EGU General Assembly 2023
© Author(s) 2023. This work is distributed under
the Creative Commons Attribution 4.0 License.

Modes of deep basin halite accumulation during the Messinian Salinity Crisis 

Giovanni Aloisi1, Jimmy Moneron2, Laetitia Guibourdenche1, Angelo Camerlenghi3, Ittai Gavrieli2, Gerard Bardoux1, Pierre Agrinier1, and Zohar Gvirztman2
Giovanni Aloisi et al.
  • 1Université de Paris, Institut de Physique du Globe de Paris, France
  • 2Geological Survey of Israel, Jerusalem, Israel
  • 3National Institute of Oceanography and Applied Geophysics OGS, Trieste, Italy

Hydrological restriction from the Atlantic Ocean and a negative freshwater balance transformed the Mediterranean Sea into a giant saline basin during the Messinian Salinity Crisis (MSC) (5.97 – 5.33 million years ago). After more than 50 years of research, it is still unclear if the deposition of nearly one million km3 of evaporite salts during this event was accompanied by a major (≥ 1.5 km) drawdown of Mediterranean sea level; and if halite deposition occurred only during this drawdown event, or also in a filled Mediterranean connected to the Atlantic.

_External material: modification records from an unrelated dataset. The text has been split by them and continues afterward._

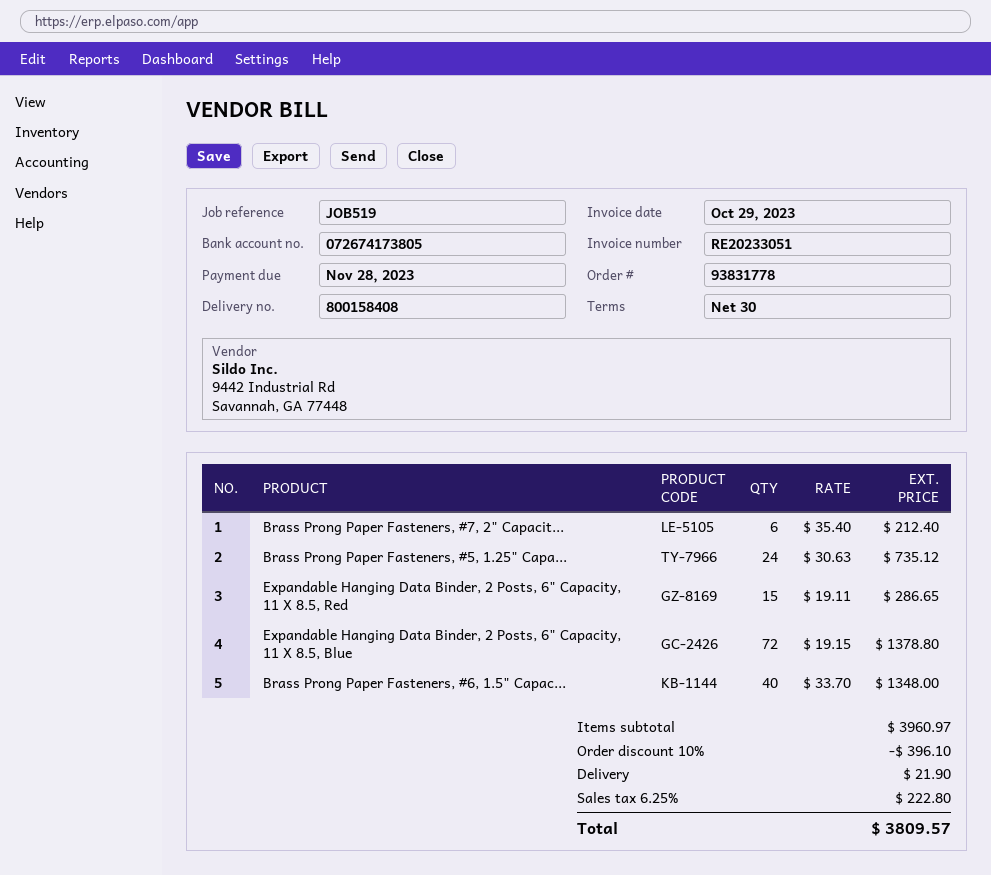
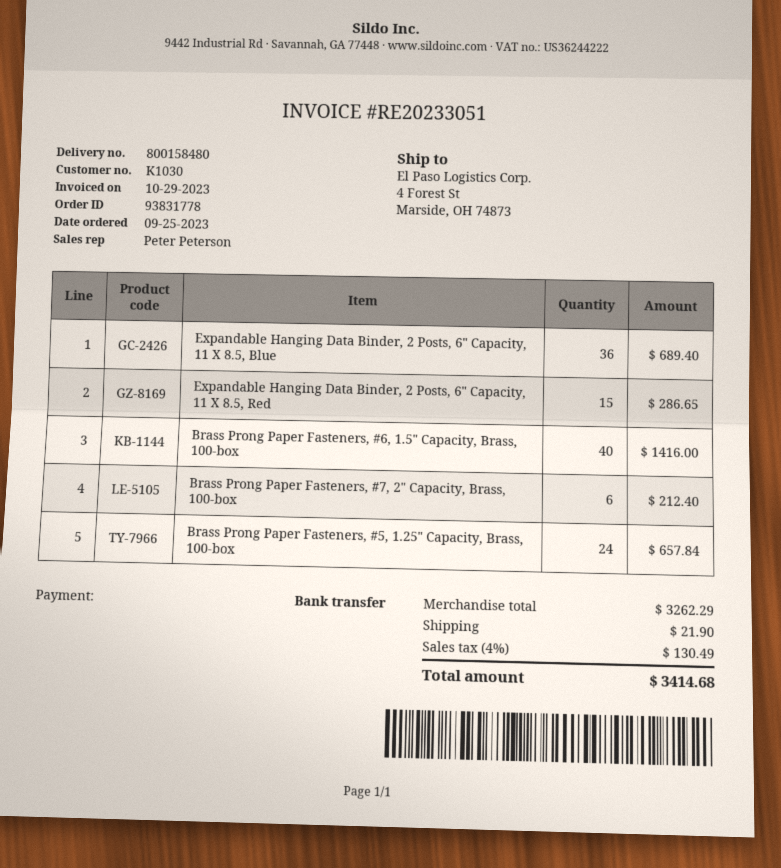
delivery note number: 800158408 -> 800158480
Brass Prong Paper Fasteners, #5, 1.25" Capa...: 24 for 735.12 -> 24 for 657.84
Expandable Hanging Data Binder, 2 Posts, 6" Capacity, 11 X 8.5, Blue: 72 for 1378.80 -> 36 for 689.40
Brass Prong Paper Fasteners, #6, 1.5" Capac...: 40 for 1348.00 -> 40 for 1416.00
subtotal: 3960.97 -> 3262.29
discount: 10% = 396.10 -> none
tax: 6.25% = 222.80 -> 4% = 130.49
total: 3809.57 -> 3414.68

We present evidence based on the chlorine stable isotope composition of halite for a sea level drawdown of 2 km in the eastern Mediterranean during the final stages of deposition of the Mediterranean halite layer. This is the largest sea level drop ever reported from the geological record and implies a short (~20 kyr), but nearly complete hydrological disconnection of the Mediterranean from the Atlantic. About half of the halite volume in the eastern Mediterranean was deposited during this drawdown event. Scant chlorine isotope data from the western Mediterranean, together with new estimates of western basin halite volume, suggest that the complete western halite deposit accumulated during the drawdown event. This mode of halite deposition - termed “evaporative drawdown” - had been already proposed as an evolution of the “deep-basin, shallow-water” scenario for the MSC (Hsü et al., 1973).

Chlorine isotopes indicate that the remaining half of the eastern Mediterranean halite volume accumulated prior to the drawdown, in a filled Mediterranean that received a continuous input of Atlantic waters. This halite accumulation phase lasted about 70 kyr and was driven by a restricted - but not fully blocked - outflow of deep western Mediterranean waters to the Atlantic. This model of halite deposition corresponds to the “deep-basin, deep-water” scenario for the MSC (Schmaltz, 1969). In summary, our results show that both the “deep-basin, deep-water” and the “deep-basin, shallow-water” modes of halite accumulation took place during the MSC, and that the complete deep-basin MSC halite deposit accumulated in less than 100 kyr.


Hsu, K., Ryan, W. & Cita, M. Late Miocene Desiccation of Mediterranean. Nature 242, 240–244 (1973).

Schmalz, R. F. Deep-water evaporite deposition, a genetic model. American Association of Petroleum Geologists Bulletin53, 798–823 (1969).

How to cite: Aloisi, G., Moneron, J., Guibourdenche, L., Camerlenghi, A., Gavrieli, I., Bardoux, G., Agrinier, P., and Gvirztman, Z.: Modes of deep basin halite accumulation during the Messinian Salinity Crisis , EGU General Assembly 2023, Vienna, Austria, 24–28 Apr 2023, EGU23-17206,, 2023.